▸ **What the exercise asks**: In the records below, find the line with "[358,380,400,408] 195 ->" and the line with "[358,2102,400,2130] 679 ->"; return exactly those lines and every line between them.

▸ **Material for this exercise**:
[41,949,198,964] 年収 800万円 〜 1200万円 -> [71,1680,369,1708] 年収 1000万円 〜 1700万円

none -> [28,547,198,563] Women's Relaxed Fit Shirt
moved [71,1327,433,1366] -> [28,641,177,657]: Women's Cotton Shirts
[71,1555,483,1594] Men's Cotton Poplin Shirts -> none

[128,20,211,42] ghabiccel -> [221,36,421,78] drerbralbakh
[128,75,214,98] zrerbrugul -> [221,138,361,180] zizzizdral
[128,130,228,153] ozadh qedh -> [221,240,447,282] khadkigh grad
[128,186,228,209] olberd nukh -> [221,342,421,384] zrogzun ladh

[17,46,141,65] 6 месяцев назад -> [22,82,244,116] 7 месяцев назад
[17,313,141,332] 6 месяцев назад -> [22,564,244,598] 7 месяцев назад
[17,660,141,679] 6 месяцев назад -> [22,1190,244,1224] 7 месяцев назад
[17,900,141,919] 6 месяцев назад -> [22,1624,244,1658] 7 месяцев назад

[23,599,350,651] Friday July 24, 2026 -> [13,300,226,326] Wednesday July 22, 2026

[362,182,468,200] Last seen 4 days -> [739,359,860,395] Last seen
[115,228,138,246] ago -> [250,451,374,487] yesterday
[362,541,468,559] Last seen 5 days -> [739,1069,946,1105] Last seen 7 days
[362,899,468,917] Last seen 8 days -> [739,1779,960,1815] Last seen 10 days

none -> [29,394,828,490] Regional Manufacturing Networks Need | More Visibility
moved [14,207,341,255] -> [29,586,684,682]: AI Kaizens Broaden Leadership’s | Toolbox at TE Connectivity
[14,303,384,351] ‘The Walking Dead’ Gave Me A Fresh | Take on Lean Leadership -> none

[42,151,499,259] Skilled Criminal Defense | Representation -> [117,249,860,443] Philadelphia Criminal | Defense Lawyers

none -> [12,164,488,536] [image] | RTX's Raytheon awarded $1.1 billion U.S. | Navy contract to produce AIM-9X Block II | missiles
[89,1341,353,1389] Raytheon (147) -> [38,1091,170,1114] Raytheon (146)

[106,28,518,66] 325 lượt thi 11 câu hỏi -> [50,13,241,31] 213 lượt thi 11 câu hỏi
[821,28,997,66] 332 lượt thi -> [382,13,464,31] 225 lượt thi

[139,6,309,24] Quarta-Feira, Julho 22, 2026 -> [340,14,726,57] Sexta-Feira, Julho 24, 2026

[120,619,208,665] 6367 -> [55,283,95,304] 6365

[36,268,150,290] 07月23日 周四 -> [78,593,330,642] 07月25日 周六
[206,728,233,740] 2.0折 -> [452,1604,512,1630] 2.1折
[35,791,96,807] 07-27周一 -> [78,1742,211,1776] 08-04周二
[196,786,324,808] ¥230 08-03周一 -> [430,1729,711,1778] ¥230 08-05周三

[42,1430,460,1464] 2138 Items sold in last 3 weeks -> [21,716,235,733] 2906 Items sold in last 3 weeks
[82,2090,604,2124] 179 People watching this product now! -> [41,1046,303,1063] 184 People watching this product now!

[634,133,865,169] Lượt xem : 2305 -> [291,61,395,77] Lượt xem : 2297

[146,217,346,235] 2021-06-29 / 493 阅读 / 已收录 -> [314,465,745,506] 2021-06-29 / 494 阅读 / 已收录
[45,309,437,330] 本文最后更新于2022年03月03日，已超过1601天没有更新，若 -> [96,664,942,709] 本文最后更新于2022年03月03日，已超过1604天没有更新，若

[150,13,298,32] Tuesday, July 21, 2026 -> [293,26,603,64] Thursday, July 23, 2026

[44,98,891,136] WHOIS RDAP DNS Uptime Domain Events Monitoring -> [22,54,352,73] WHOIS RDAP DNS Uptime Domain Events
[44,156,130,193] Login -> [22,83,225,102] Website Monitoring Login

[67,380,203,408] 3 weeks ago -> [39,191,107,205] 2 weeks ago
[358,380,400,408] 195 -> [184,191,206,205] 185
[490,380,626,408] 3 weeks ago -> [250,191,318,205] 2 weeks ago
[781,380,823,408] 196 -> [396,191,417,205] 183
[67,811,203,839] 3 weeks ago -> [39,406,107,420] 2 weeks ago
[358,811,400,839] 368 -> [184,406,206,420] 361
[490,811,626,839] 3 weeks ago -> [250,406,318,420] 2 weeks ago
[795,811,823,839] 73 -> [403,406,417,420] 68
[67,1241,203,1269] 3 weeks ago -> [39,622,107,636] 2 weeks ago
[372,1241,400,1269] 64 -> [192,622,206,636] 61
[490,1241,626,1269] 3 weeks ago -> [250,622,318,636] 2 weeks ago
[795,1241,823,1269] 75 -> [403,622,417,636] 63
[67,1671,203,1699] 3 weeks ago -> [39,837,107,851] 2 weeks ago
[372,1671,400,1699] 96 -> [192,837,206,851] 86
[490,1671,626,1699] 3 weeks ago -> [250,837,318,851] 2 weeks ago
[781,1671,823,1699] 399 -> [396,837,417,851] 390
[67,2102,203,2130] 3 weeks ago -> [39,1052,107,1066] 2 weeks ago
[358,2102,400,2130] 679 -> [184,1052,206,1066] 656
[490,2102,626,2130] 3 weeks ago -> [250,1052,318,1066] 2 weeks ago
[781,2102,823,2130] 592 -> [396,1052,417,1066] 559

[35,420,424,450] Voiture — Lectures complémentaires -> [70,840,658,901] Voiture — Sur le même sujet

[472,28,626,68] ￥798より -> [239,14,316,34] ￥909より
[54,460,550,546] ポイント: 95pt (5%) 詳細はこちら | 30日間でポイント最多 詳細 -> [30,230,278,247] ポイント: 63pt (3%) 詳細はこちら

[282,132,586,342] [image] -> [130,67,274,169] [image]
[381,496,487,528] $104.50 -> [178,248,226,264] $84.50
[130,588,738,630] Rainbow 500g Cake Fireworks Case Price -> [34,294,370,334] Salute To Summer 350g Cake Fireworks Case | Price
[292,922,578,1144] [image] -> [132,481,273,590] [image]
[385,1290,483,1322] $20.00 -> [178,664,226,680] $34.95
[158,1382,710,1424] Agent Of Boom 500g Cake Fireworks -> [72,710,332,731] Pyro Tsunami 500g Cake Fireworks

▸ **Written answer**:
[358,380,400,408] 195 -> [184,191,206,205] 185
[490,380,626,408] 3 weeks ago -> [250,191,318,205] 2 weeks ago
[781,380,823,408] 196 -> [396,191,417,205] 183
[67,811,203,839] 3 weeks ago -> [39,406,107,420] 2 weeks ago
[358,811,400,839] 368 -> [184,406,206,420] 361
[490,811,626,839] 3 weeks ago -> [250,406,318,420] 2 weeks ago
[795,811,823,839] 73 -> [403,406,417,420] 68
[67,1241,203,1269] 3 weeks ago -> [39,622,107,636] 2 weeks ago
[372,1241,400,1269] 64 -> [192,622,206,636] 61
[490,1241,626,1269] 3 weeks ago -> [250,622,318,636] 2 weeks ago
[795,1241,823,1269] 75 -> [403,622,417,636] 63
[67,1671,203,1699] 3 weeks ago -> [39,837,107,851] 2 weeks ago
[372,1671,400,1699] 96 -> [192,837,206,851] 86
[490,1671,626,1699] 3 weeks ago -> [250,837,318,851] 2 weeks ago
[781,1671,823,1699] 399 -> [396,837,417,851] 390
[67,2102,203,2130] 3 weeks ago -> [39,1052,107,1066] 2 weeks ago
[358,2102,400,2130] 679 -> [184,1052,206,1066] 656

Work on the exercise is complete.